BackgroundStatins are the standard treatment for coronary atherosclerosis; however, some patients require additional therapies for optimal plaque regression. Proprotein convertase subtilisin/kexin type 9 (PCSK9) inhibitors (PCSK9i), including monoclonal antibodies and small interfering RNA-based therapies, have shown promise as adjuncts to statins, although their efficacy for coronary plaque regression, as assessed by intravascular imaging, remains uncertain.MethodsWe conducted a meta-analysis to compare the treatment efficacy of statins combined with PCSK9i (PCSK9i group) versus statins alone or statins combined with placebo (control group) in adults with coronary atherosclerosis (INPLASY registration number: INPLASY202550027). Plaque lesions were assessed using intravascular ultrasound, optical coherence tomography, coronary computed tomography angiography, and near-infrared spectroscopy. Lipid profile parameters, including low-density lipoprotein cholesterol, high-density lipoprotein cholesterol, and lipoprotein(a), were measured and analyzed.ResultsIn total, 11 trials involving 2490 patients (follow-up duration: 12-78 weeks) were included. Meta-regression showed that combination therapy significantly reversed coronary artery plaque (p < 0.001). No significant difference was observed in the atheroma volume between the PCSK9i and control groups; however, fibrous cap thickness increased significantly in the PCSK9i group.
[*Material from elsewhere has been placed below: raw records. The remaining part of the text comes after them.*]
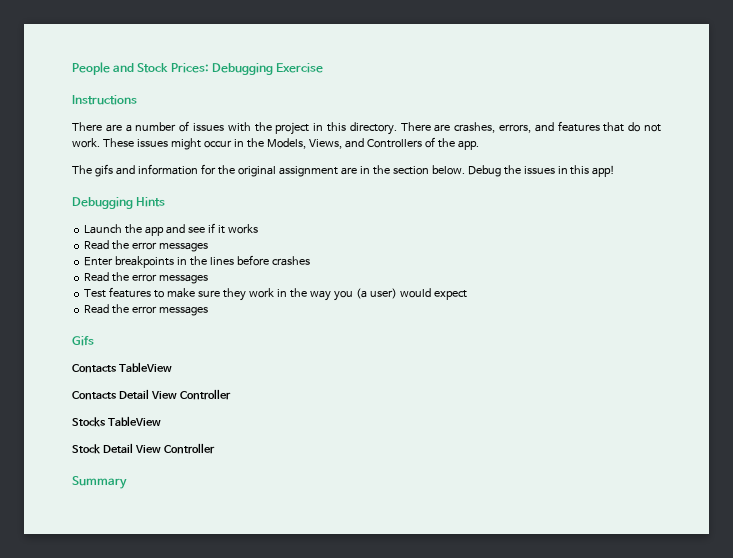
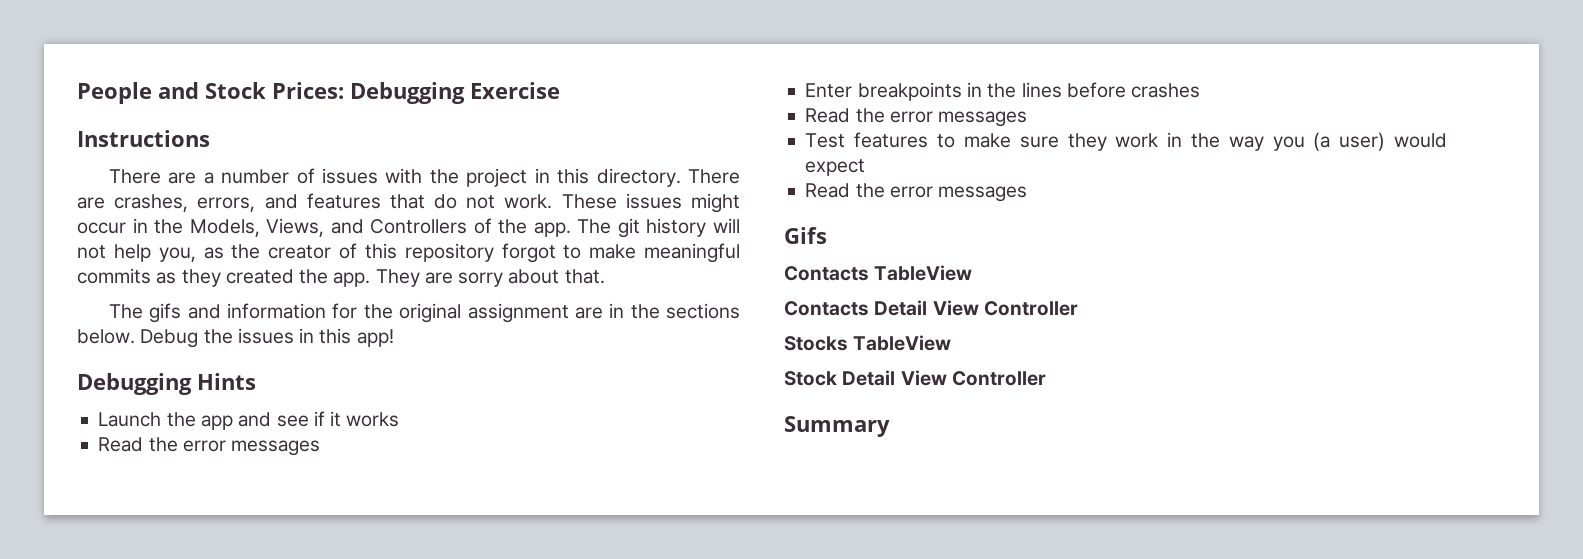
(479, 145) none -> [577,218,741,238] [77,243,740,263] [77,268,605,287] The git history will not help you, as the creator of this repository forgot to make meaningful commits as they created the app. They are sorry about that.
[392,166,429,175] section -> [666,303,741,319] sections

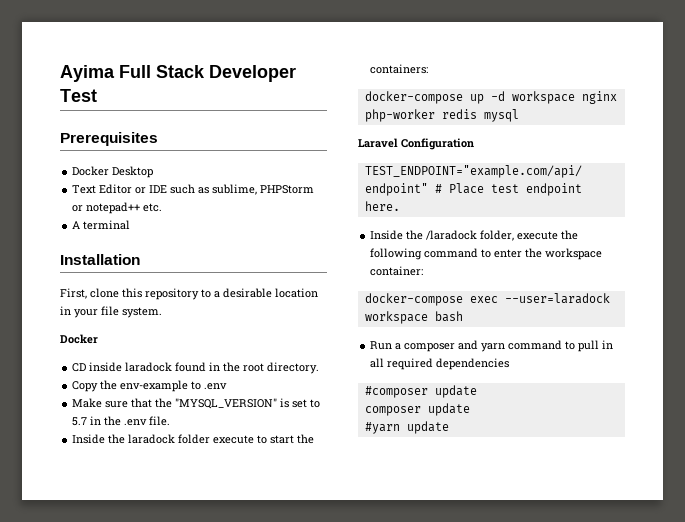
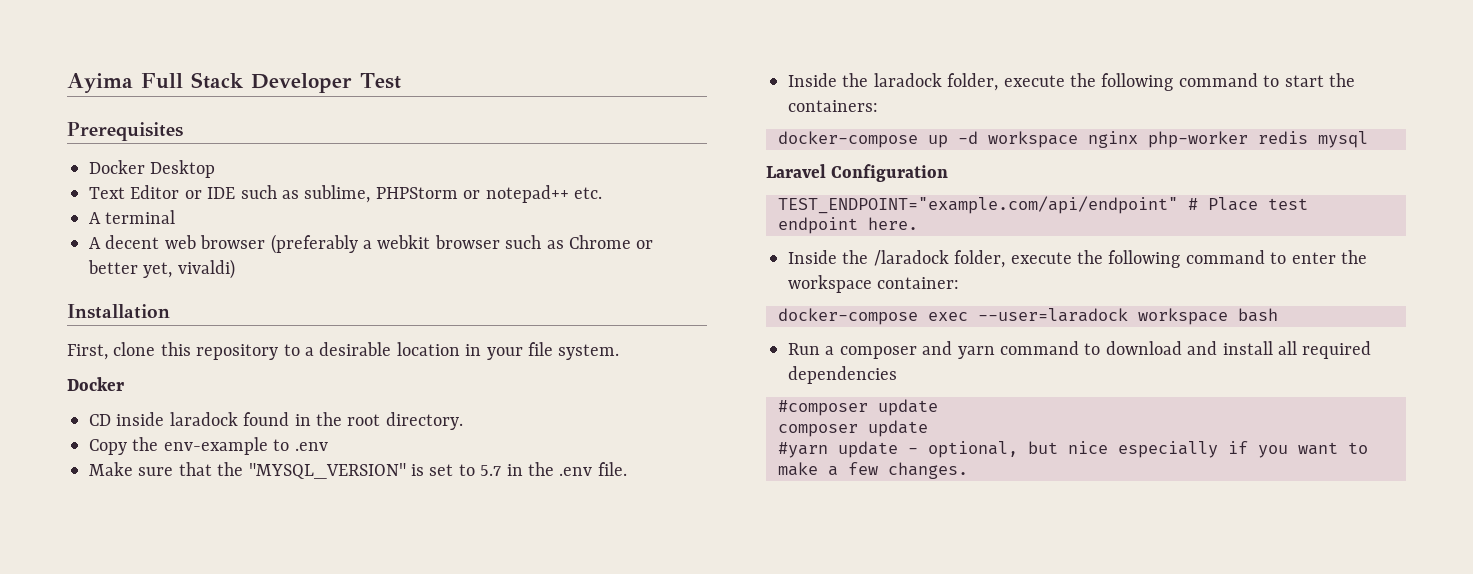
(131, 225) none -> [89,234,654,254] [88,259,235,279] // A decent web browser (preferably a webkit browser such as Chrome or better yet, vivaldi)
[178,434,255,444] folder execute -> [947,73,1258,91] folder, execute the following command
[578,340,614,352] pull in -> [1105,341,1273,355] download and install
(449, 427) none -> [908,441,1368,458] [778,462,968,479] - optional, but nice especially if you want to make a few changes.

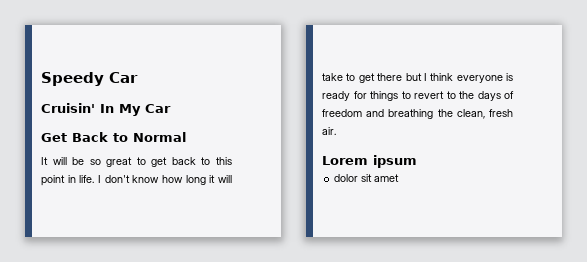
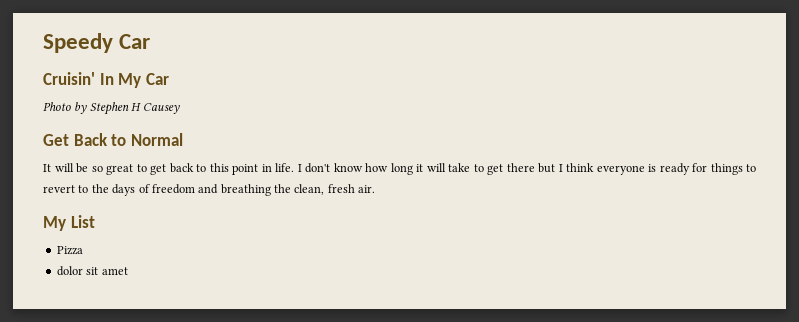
(171, 108) none -> [43,102,180,115] // Photo by Stephen H Causey
[322,155,417,168] Lorem ipsum -> [43,215,95,231] [56,246,83,255] My List // Pizza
Additionally, low-density lipoprotein cholesterol and lipoprotein(a) levels decreased, while high-density lipoprotein cholesterol levels increased after PCSK9i treatment.ConclusionPCSK9i combined with statins effectively promote coronary plaque regression, particularly in patients with acute myocardial infarction, offering a promising approach for managing coronary atherosclerosis.

Keywords: Coronary atherosclerosis; meta-analysis; plaque regression; proprotein convertase subtilisin/kexin type 9 inhibitor; statin.

Figure 1.

Flow diagram of study selection.

Figure 2.

Effects of PCSK9i treatment on LDL-C, HDL-C, and Lp(a) levels. (a) LDL-C level in the control group was higher than that in the PCSK9i group (upper); the absolute change in LDL-C level was also higher in the control group than in the PCSK9i group (lower). (b) HDL-C level in the control group was lower than that in the PCSK9i group (upper); the absolute change in HDL-C level tended to be lower in the control group than in the PCSK9i group (lower) and (c) Lp(a) level in the control group tended to be higher than that in the PCSK9i group (upper); the absolute change in Lp(a) level was significantly higher in the control group than in the PCSK9i group (lower) and PCSK9i: proprotein convertase subtilisin/kexin type 9 inhibitors; LDL-C: low-density lipoprotein cholesterol; HDL-C: high-density lipoprotein cholesterol; Lp(a): lipoprotein(a).

Figure 3.

Effects of PCSK9i treatment on plaque burden and plaque regression. (a) The minimum fibrous cap thickness in the control group was lower than that in the PCSK9i group. (b) The maximum lipid arc was significantly higher in the control group than in the PCSK9i group. (c) The atheroma volume showed no significant difference between the control and PCSK9i groups and (d) the maxLCBI4 mm was significantly higher in the control group than in the PCSK9i group. PCSK9i: proprotein convertase subtilisin/kexin type 9 inhibitors; maxLCBI4 mm: maximum lipid-core burden index within 4 mm.

Figure 4.

Effects of PCSK9i treatment on plaque regression in the AMI and stable CAD subgroups. (a) In the AMI subgroup, the minimum fibrous cap thickness in the control group was lower than that in the PCSK9i group; however, in the stable CAD subgroup, the minimum fibrous cap thickness was higher in the control group than in the PCSK9i group. (b) In both AMI and stable CAD subgroups, the maximum lipid arc was significantly higher in the control group than in the PCSK9i group. (c) In both AMI and stable CAD subgroups, the atheroma volume in the control group showed no significant difference compared with that in the PCSK9i group and (d) Funnel plot showing publication bias. PCSK9i: proprotein convertase subtilisin/kexin type 9 inhibitors; AMI: acute myocardial infarction; CAD: coronary artery disease.